QUAKE ROCKS SEATTLE: Net.Marketing Show Canceled

SEATTLE — Marketers immediately ran for the exits at the DMA's net.marketing conference yesterday as an earthquake rocked the area, including the Washington State Convention & Trade Center, for half a minute. DMA officials immediately canceled the rest of the exhibition.

Michael Faulkner, senior vice president of councils and affiliates at the DMA, used a megaphone to give safety instructions to attendees and exhibitors. iMarketing News publisher Nick Englezos said he saw only minor damage to items in the hall.

Jay Schwedelson, corporate vice president of Worldata/Webconnect, Boca Raton, FL, said he was giving a session on e-mail marketing when the quake hit at 10:55 a.m. PST.

“The whole room started shaking. Pieces of the ceiling were falling,” he said. “We all started running for the doors. One guy in front of me got hit in the head with some falling tile and was bleeding.”

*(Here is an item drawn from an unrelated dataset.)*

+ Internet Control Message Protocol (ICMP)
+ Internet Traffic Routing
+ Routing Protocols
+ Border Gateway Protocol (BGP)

Attendees and exhibitors were allowed back into the convention center about an hour and a half after the quake. Some exhibitors left with a few belongings while others started tearing down their booths. Thursday is still the official tear-down day. According to on-site reports, many attendees decided to make the best of the situation and headed back to their hotel bars, using the quake as an excuse to start drinking early.

Monitors say the quake had a magnitude of 6.8 and was centered 35 miles southwest of Seattle and felt in Salt Lake City, 700 miles away.

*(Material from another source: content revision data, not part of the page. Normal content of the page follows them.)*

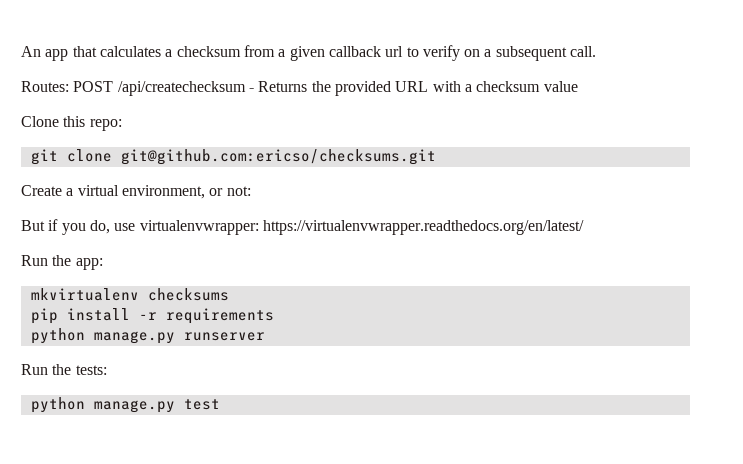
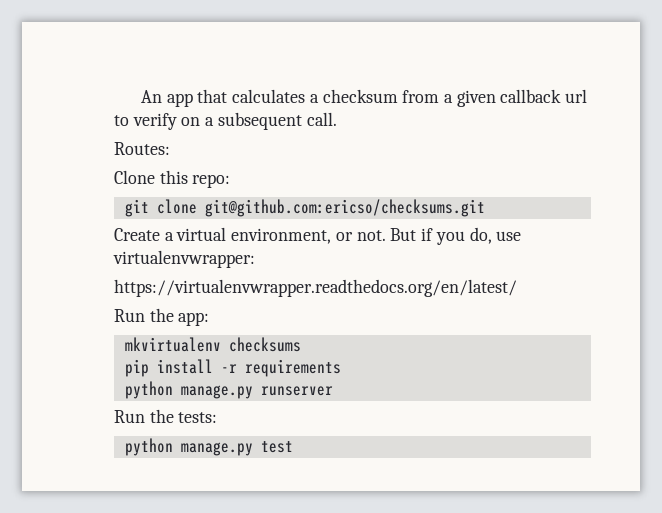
- Routes: POST /api/createchecksum - Returns the provided URL with a checksum value
+ Routes:
- Create a virtual environment, or not:
- But if you do, use virtualenvwrapper: https://virtualenvwrapper.readthedocs.org/en/latest/
+ Create a virtual environment, or not. But if you do, use virtualenvwrapper:
+ https://virtualenvwrapper.readthedocs.org/en/latest/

At least 29 people have been treated for injuries, according to wire reports. Buildings in downtown Seattle swayed for a few seconds. Television pictures from downtown Seattle showed shattered windows and crowds of people on the streets, according to ABCNews.com.

Airports were temporarily closed, forcing major airlines to divert flights and ground others before they took off, causing a disruption in the air traffic system that rippled across the country. But they had reopened by late afternoon local time, according to wire reports.

Amazon.com remained online despite the disruption to communications and power in the region.